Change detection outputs
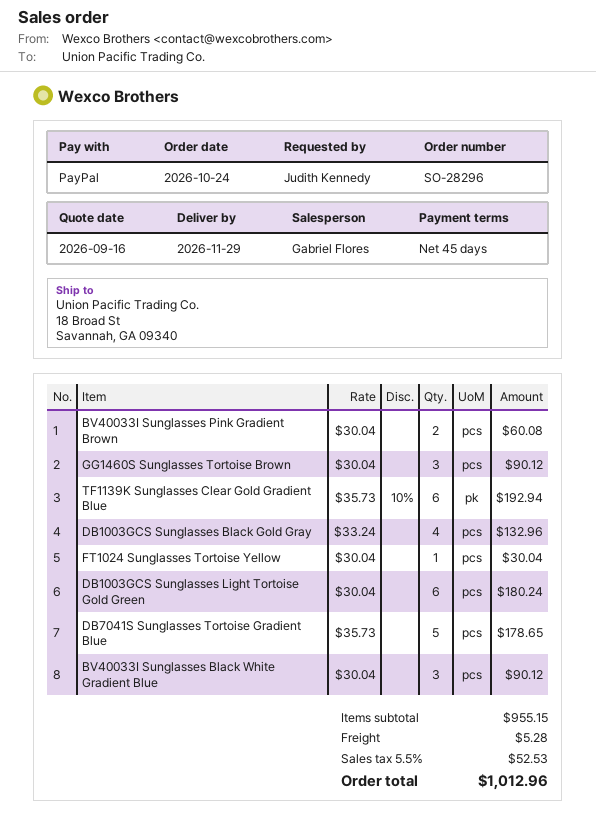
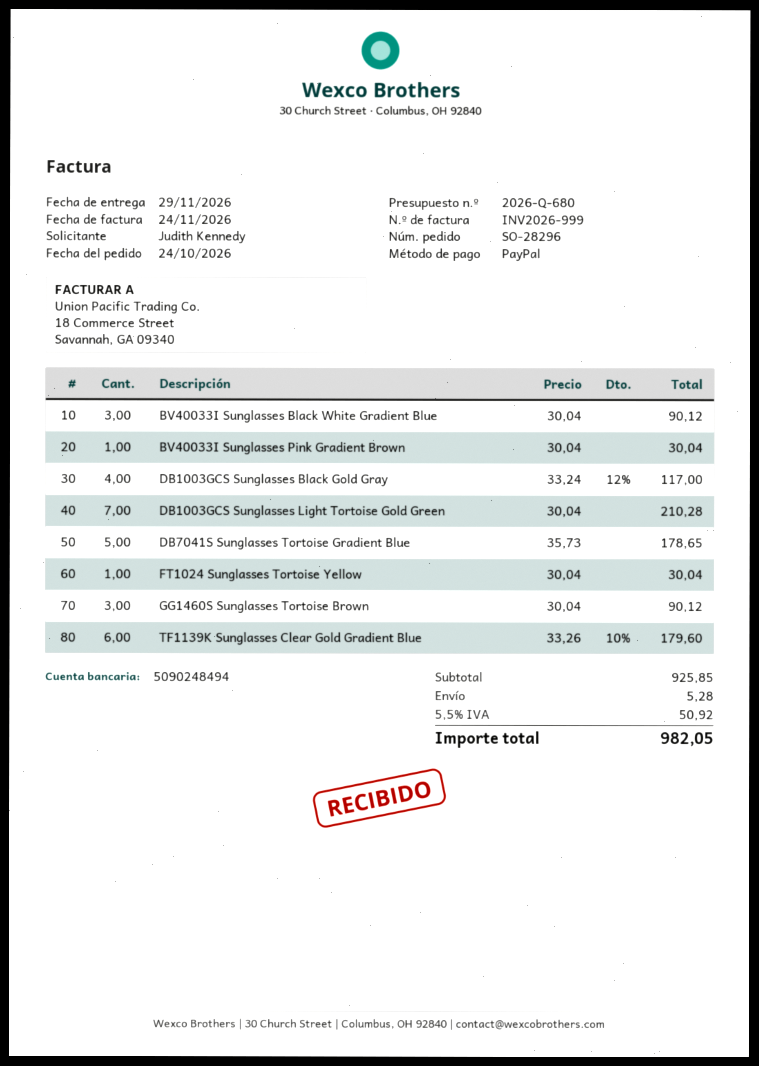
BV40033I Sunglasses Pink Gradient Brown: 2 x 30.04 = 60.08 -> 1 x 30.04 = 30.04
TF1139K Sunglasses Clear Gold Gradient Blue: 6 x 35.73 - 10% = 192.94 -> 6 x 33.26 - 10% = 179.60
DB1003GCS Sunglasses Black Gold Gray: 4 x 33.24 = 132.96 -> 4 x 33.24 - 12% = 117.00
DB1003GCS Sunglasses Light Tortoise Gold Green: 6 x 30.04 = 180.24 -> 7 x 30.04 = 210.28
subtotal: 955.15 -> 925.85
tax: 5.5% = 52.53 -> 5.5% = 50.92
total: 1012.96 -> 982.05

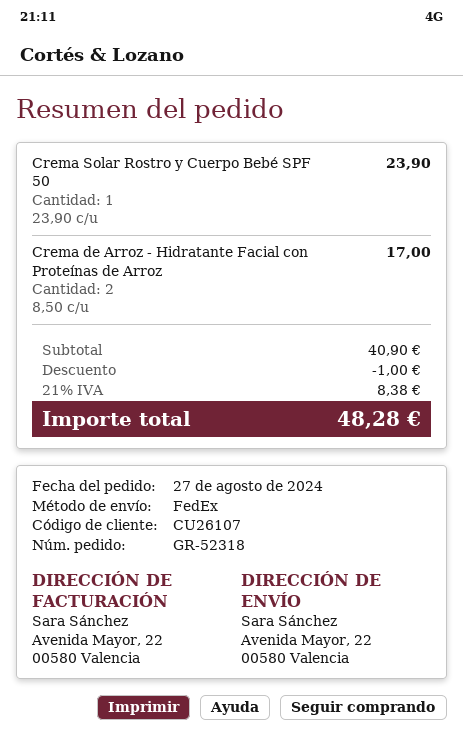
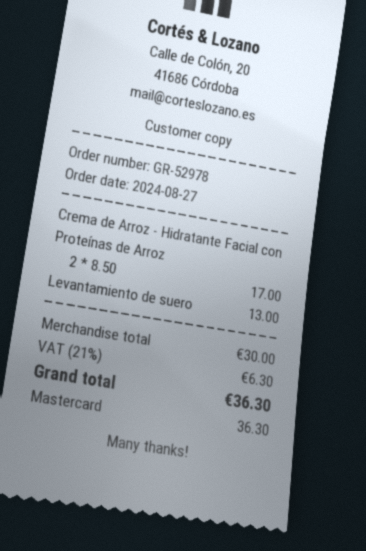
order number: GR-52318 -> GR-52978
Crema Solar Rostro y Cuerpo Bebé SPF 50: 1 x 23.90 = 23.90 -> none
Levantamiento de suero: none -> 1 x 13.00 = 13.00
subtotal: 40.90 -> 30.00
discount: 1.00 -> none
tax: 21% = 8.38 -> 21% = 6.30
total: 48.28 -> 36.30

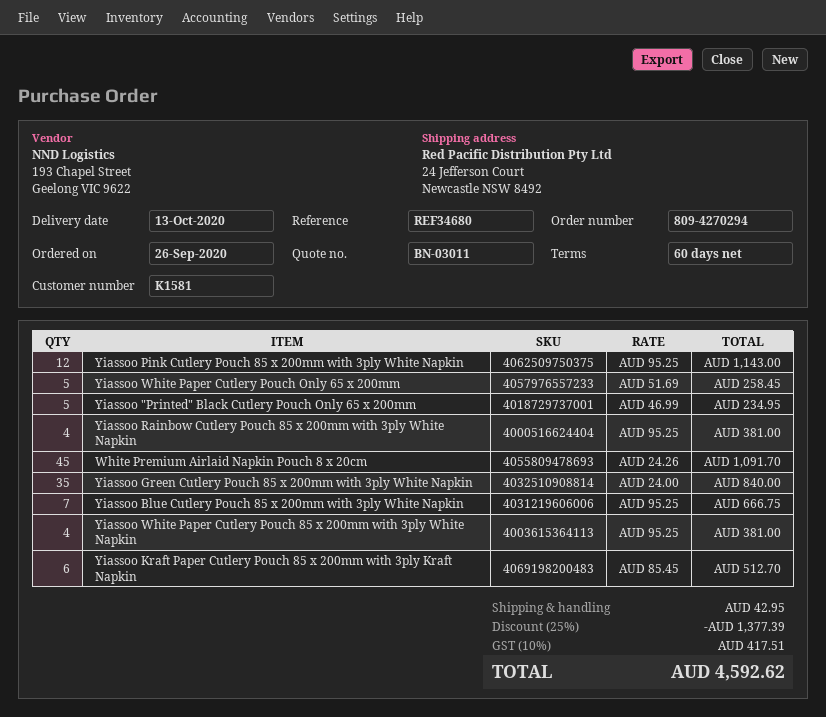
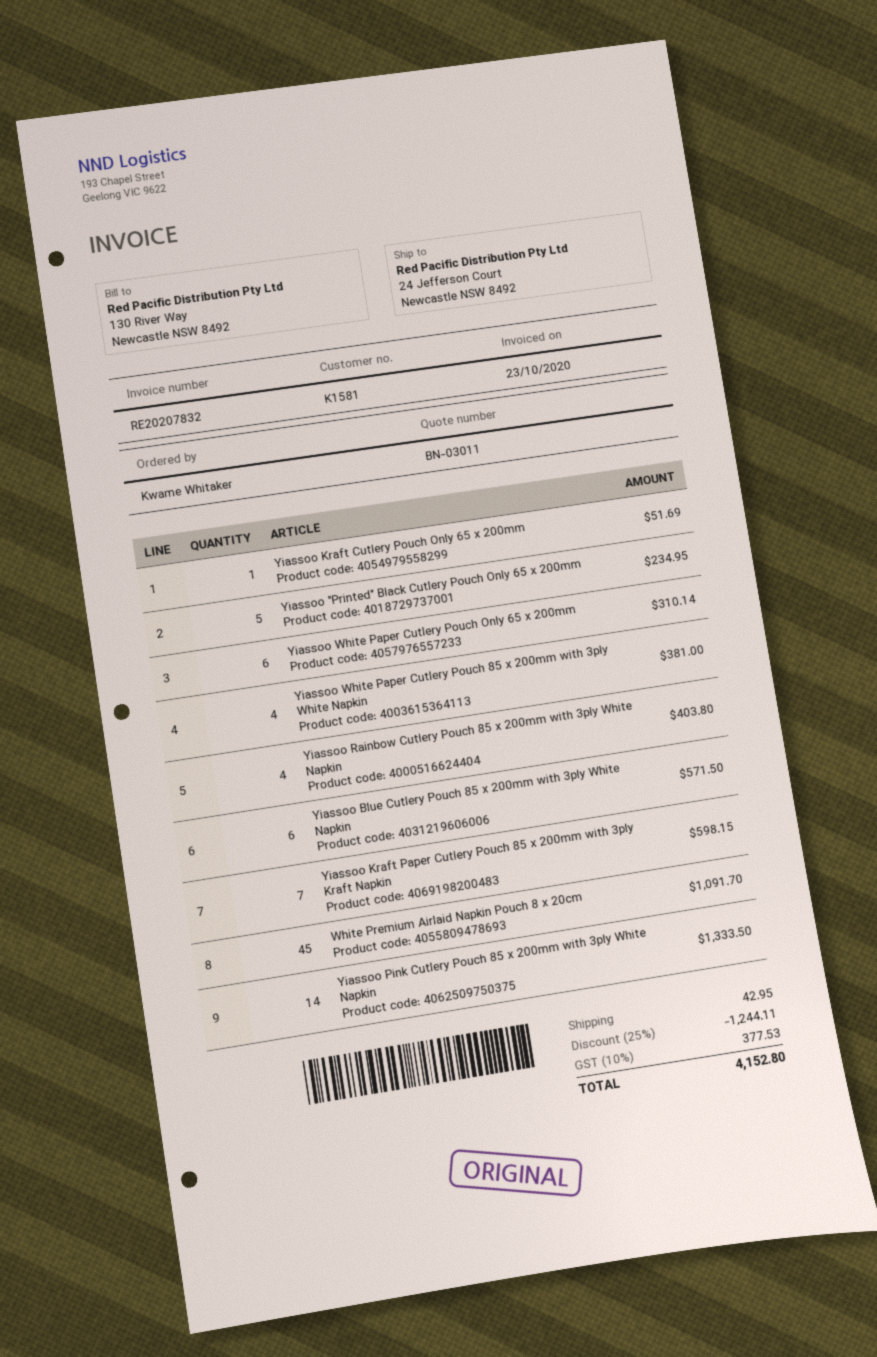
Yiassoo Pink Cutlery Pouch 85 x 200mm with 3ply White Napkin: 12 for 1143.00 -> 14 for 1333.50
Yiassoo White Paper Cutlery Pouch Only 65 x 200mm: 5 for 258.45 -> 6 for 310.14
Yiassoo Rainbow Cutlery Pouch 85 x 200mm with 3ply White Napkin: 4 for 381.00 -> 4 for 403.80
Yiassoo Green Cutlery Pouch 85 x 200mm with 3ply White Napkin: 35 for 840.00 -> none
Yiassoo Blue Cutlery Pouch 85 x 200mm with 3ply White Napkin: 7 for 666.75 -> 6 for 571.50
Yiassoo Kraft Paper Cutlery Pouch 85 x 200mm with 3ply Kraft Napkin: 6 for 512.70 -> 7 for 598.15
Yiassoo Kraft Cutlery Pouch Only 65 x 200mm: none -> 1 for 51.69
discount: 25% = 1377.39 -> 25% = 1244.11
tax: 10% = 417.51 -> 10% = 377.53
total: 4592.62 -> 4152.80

### Work order
Please return all lines from the records that hold the word "Gold".

### Result of the exercise
TF1139K Sunglasses Clear Gold Gradient Blue: 6 x 35.73 - 10% = 192.94 -> 6 x 33.26 - 10% = 179.60
DB1003GCS Sunglasses Black Gold Gray: 4 x 33.24 = 132.96 -> 4 x 33.24 - 12% = 117.00
DB1003GCS Sunglasses Light Tortoise Gold Green: 6 x 30.04 = 180.24 -> 7 x 30.04 = 210.28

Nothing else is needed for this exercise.